If states allocated their electors solely based on the proportion of votes in the state, that would achieve what a national popular vote would achieve and more. For example, Trump won despite losing the poplar vote, but if states had instead allocated their electors proportionally to voters within the state, Trump would have lost.
Why do this instead of a national popular vote? First-past-the-post voting systems result in two party systems with a lot of conflict. Ranked choice systems elect representatives that are more agreeable to everyone. A national popular vote entrenches a bad system, making it harder to ever get a rank choice system.
More importantly from a pragmatic standpoint, it's much harder to get a national popular vote implemented. To work, almost all of the states would need to get on board, but there's no individual-level incentive for citizens of a state to agree to it. Why would the majority of citizens of Montana agree to send their electors to the national popular vote winner when it's likely not the person they voted for? How are you going to convince them to join? The majority of people there won't want that, so they won't pass the law.
If states allocate based on proportion, individuals won't be concerned that their votes will ever support a candidate they don't like. It also doesn't matter whether other states hop on board. Maine and Nebraska are proof of this. They changed their allocation schemes without regard for any other state. At the individual level, the choice is easy; no one wants their vote to go toward a candidate they don't like, and the current system AND the national popular vote system both do that. If you think about your own views, are you in a state that the majority of the time the majority of people vote for a candidate you don't like? Wouldn't you rather have your state allocate proportionally? Are you in a place where the majority of the time your state goes the way you do? Are you happy that your neighbors' opinions are suppressed? It's pretty easy to get on board at an individual level, so that makes it easy to pass within a state.
People should give up on national popular vote and focus on getting their state to switch to proportional allocation. If you really want progress, target some key states: Florida, Ohio, Texas, Michigan, Arizona, Georgia, California, New York, Pennsylvania, Illinois.

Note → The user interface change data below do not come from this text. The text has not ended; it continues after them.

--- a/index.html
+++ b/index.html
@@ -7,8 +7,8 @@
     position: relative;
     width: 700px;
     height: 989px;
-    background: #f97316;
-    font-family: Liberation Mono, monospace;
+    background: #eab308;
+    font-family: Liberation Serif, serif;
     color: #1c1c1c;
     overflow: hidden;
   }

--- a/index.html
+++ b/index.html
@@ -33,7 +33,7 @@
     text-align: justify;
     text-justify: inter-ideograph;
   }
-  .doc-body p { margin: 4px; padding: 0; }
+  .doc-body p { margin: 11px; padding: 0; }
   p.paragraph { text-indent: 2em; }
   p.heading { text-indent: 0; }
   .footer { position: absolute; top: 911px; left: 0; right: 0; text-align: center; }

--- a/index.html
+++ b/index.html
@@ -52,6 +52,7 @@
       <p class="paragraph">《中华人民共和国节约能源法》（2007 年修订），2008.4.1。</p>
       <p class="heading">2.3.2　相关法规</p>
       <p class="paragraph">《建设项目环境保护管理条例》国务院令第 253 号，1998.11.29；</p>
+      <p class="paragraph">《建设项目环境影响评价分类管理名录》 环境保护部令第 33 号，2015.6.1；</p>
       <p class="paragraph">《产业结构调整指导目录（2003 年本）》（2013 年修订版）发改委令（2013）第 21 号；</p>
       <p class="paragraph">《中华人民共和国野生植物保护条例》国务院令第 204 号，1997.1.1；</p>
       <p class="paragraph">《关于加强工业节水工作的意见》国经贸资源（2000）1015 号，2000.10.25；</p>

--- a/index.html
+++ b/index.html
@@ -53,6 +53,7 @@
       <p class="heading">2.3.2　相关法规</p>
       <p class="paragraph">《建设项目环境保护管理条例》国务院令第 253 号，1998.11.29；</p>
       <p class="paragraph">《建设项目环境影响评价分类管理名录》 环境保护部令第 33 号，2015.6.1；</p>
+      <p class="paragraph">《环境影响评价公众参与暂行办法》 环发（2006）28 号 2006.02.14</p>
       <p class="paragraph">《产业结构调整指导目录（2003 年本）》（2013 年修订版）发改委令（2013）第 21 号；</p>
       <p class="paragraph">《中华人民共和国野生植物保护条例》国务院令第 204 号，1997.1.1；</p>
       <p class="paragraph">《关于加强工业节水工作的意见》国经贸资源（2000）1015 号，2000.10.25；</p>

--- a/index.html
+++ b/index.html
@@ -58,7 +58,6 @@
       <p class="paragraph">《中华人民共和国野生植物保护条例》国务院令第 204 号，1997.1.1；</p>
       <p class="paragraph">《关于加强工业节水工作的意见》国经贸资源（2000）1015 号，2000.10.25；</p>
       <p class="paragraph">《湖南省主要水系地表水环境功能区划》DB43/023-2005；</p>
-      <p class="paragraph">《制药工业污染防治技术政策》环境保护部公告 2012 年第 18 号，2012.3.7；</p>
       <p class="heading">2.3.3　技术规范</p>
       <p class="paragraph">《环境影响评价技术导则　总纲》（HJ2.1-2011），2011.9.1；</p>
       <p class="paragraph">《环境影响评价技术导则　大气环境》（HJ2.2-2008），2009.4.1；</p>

National Popular Vote Interstate Compact is a viable path to getting a national popular vote. Essentially if enough states agree to send all of their electoral votes to the popular candidate then the popular vote winning candidate will win the election. The compact will only go into effect once enough states agree that would make a majority. Right now there are states with 206 electoral votes that have agreed and only 65 more electoral votes would be needed.

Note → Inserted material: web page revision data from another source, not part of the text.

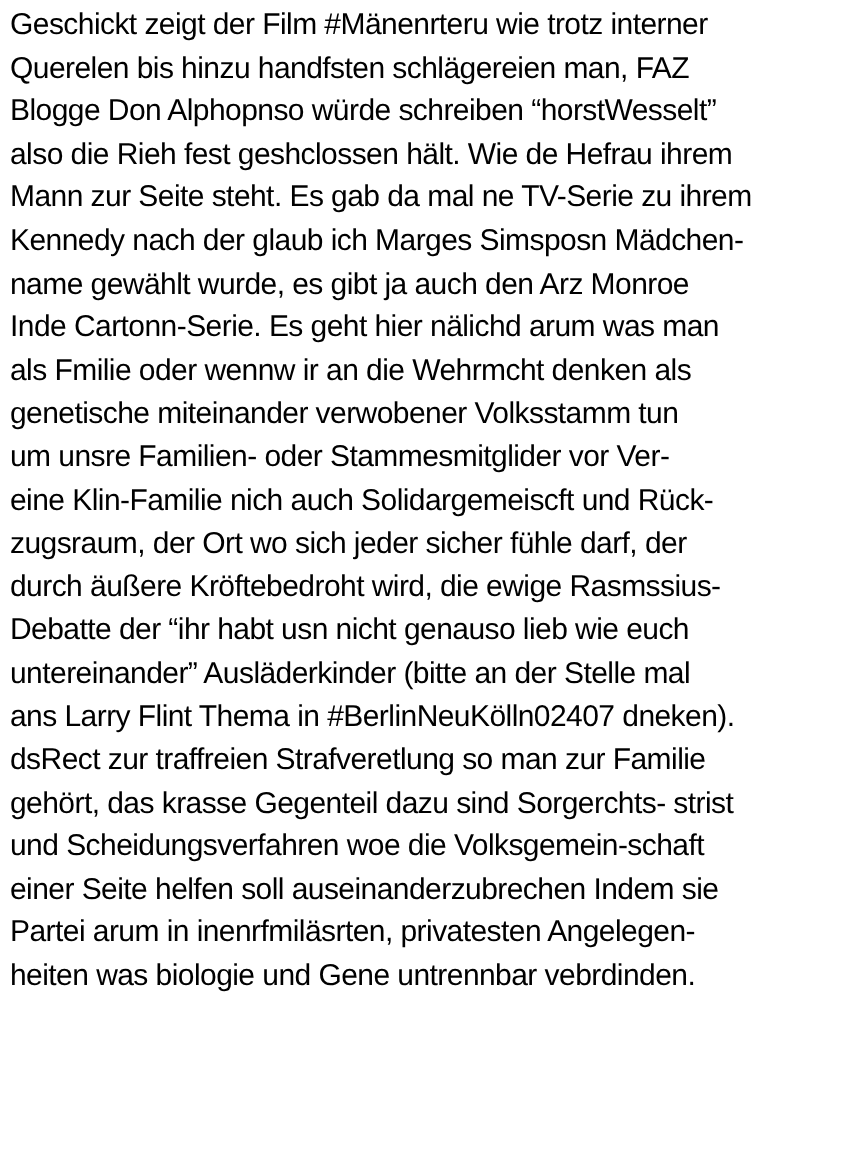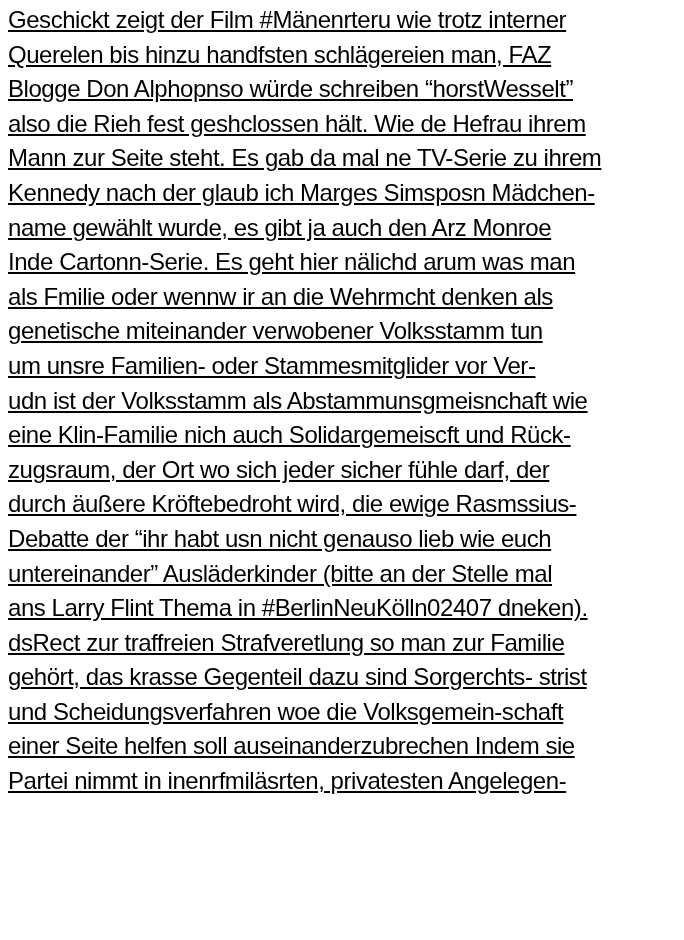--- a/index.html
+++ b/index.html
@@ -28,7 +28,6 @@
     line-height: 34.6px;
     height: 34.6px;
     overflow: visible;
-    text-decoration: underline;
   }
 </style>
 </head>

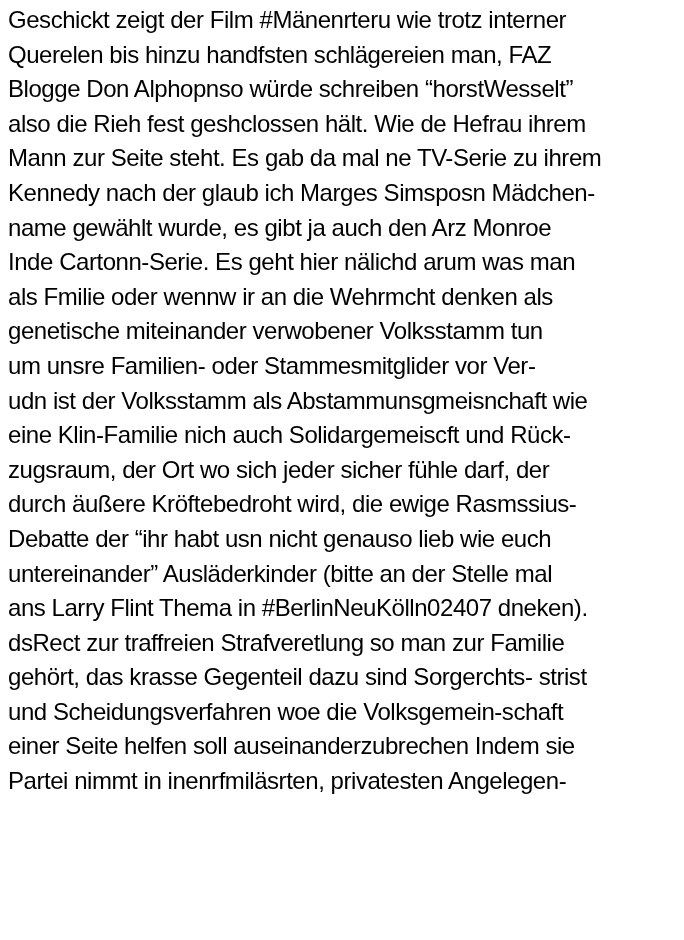--- a/index.html
+++ b/index.html
@@ -46,7 +46,6 @@
       <div class="text-line">als Fmilie oder wennw ir an die Wehrmcht denken als</div>
       <div class="text-line">genetische miteinander verwobener Volksstamm tun</div>
       <div class="text-line">um unsre Familien- oder Stammesmitglider vor Ver-</div>
-      <div class="text-line">udn ist der Volksstamm als Abstammunsgmeisnchaft wie</div>
       <div class="text-line">eine Klin-Familie nich auch Solidargemeiscft und Rück-</div>
       <div class="text-line">zugsraum, der Ort wo sich jeder sicher fühle darf, der</div>
       <div class="text-line">durch äußere Kröftebedroht wird, die ewige Rasmssius-</div>

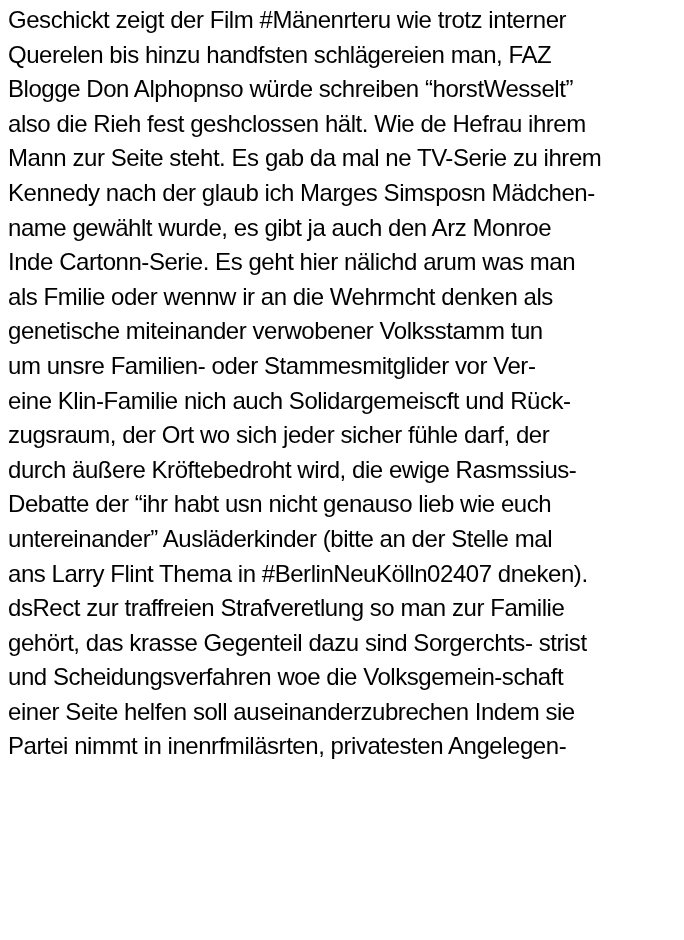--- a/index.html
+++ b/index.html
@@ -56,7 +56,7 @@
       <div class="text-line">gehört, das krasse Gegenteil dazu sind Sorgerchts- strist</div>
       <div class="text-line">und Scheidungsverfahren woe die Volksgemein-schaft</div>
       <div class="text-line">einer Seite helfen soll auseinanderzubrechen Indem sie</div>
-      <div class="text-line">Partei nimmt in inenrfmiläsrten, privatesten Angelegen-</div>
+      <div class="text-line">Partei arum in inenrfmiläsrten, privatesten Angelegen-</div>
     </div>
 </div>
 

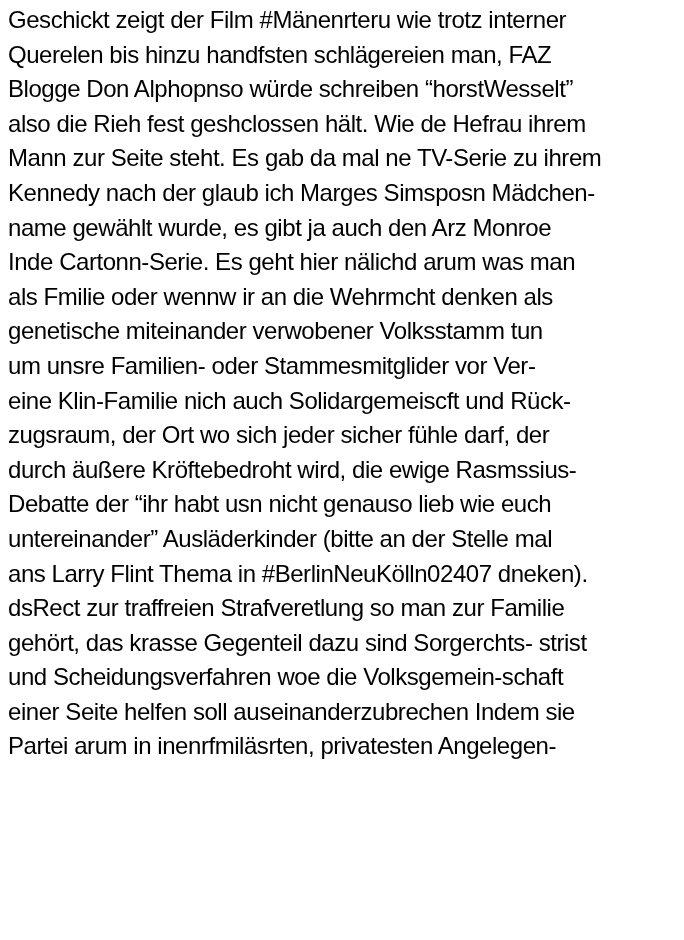--- a/index.html
+++ b/index.html
@@ -57,6 +57,7 @@
       <div class="text-line">und Scheidungsverfahren woe die Volksgemein-schaft</div>
       <div class="text-line">einer Seite helfen soll auseinanderzubrechen Indem sie</div>
       <div class="text-line">Partei arum in inenrfmiläsrten, privatesten Angelegen-</div>
+      <div class="text-line">heiten was biologie und Gene untrennbar vebrdinden.</div>
     </div>
 </div>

I do feel like your proposition is harder to convince people to enact. Right now my state has finally changed to be for a party I support I don't want to support legislation that will mean some of those electoral college votes will go to the other party, it would be more fair on the state level but not nationally. Sure I'd be okay with it if other states that vote for the other party did the same thing. It becomes this standoff where people want the other side to move first. That's my favorite part about NPVIC is that it does away with the messy middle ground.